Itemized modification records

————————

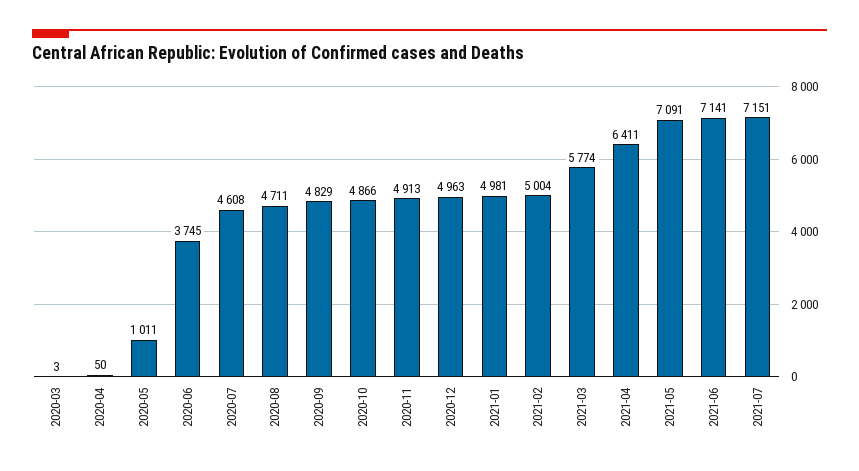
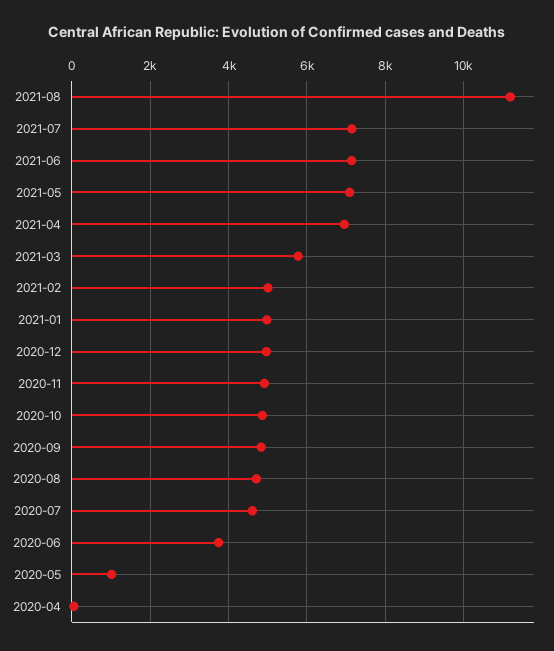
2020-03: 3 -> none
2021-04: 6411 -> 7000
2021-08: none -> 11200

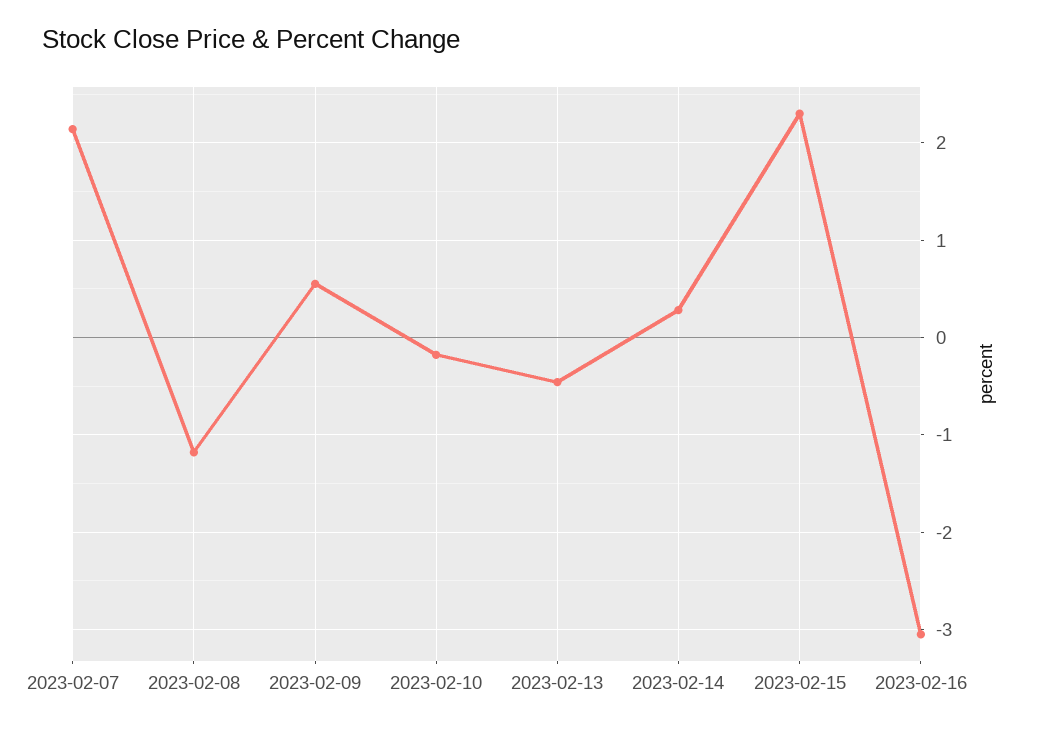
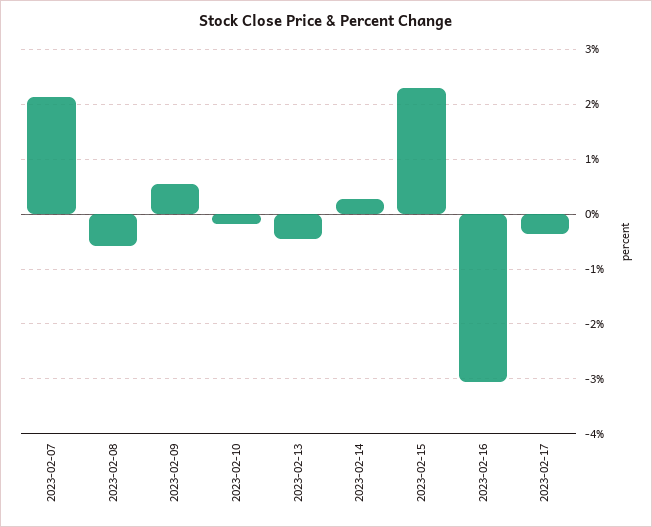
2023-02-08: -1.2 -> -0.6
2023-02-17: none -> -0.4

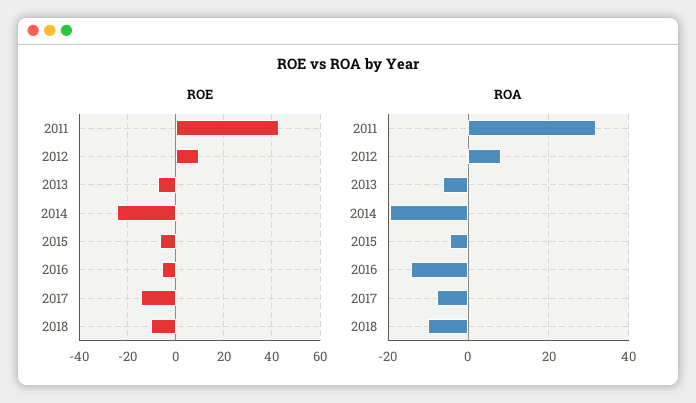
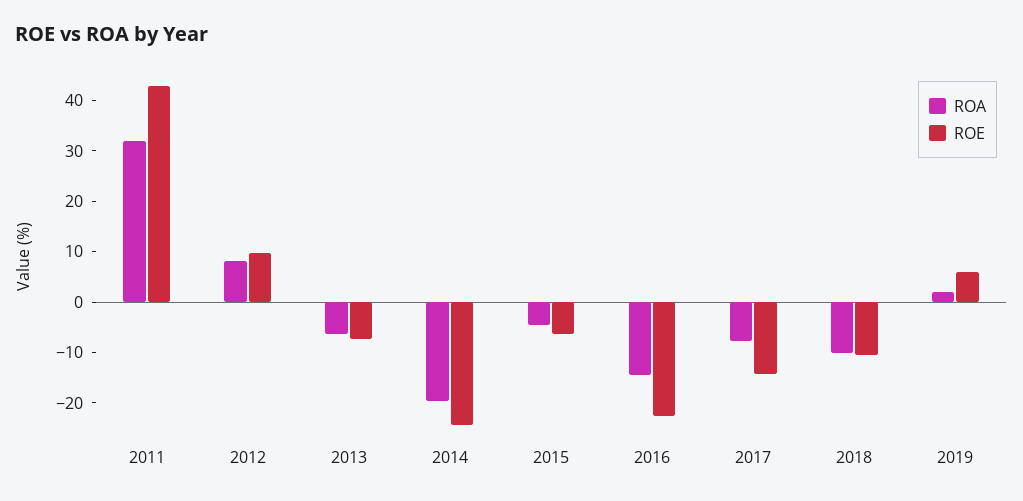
ROE, 2016: -5 -> -22
ROA, 2019: none -> 2
ROE, 2019: none -> 6

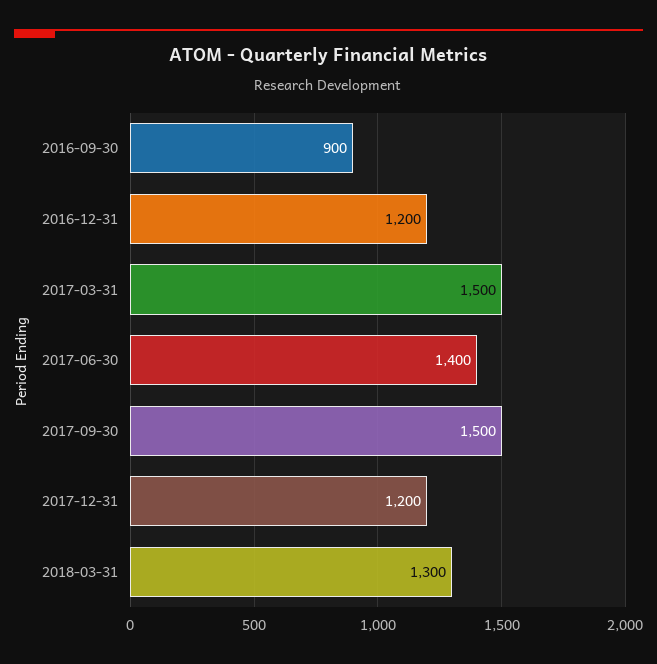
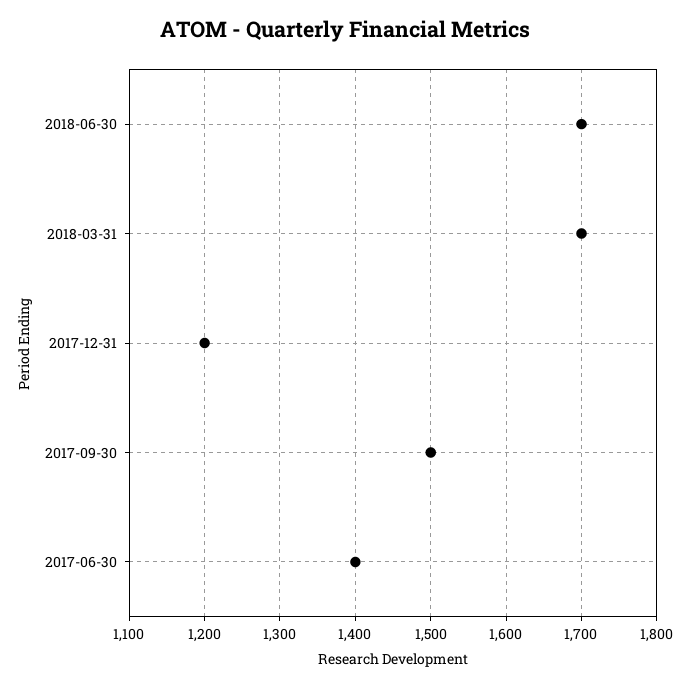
2016-09-30: 900 -> none
2016-12-31: 1200 -> none
2017-03-31: 1500 -> none
2018-03-31: 1300 -> 1700
2018-06-30: none -> 1700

————————

* Aim of the task: Could you reproduce the data above exactly, without its pictures?

* Your response:
2020-03: 3 -> none
2021-04: 6411 -> 7000
2021-08: none -> 11200

2023-02-08: -1.2 -> -0.6
2023-02-17: none -> -0.4

ROE, 2016: -5 -> -22
ROA, 2019: none -> 2
ROE, 2019: none -> 6

2016-09-30: 900 -> none
2016-12-31: 1200 -> none
2017-03-31: 1500 -> none
2018-03-31: 1300 -> 1700
2018-06-30: none -> 1700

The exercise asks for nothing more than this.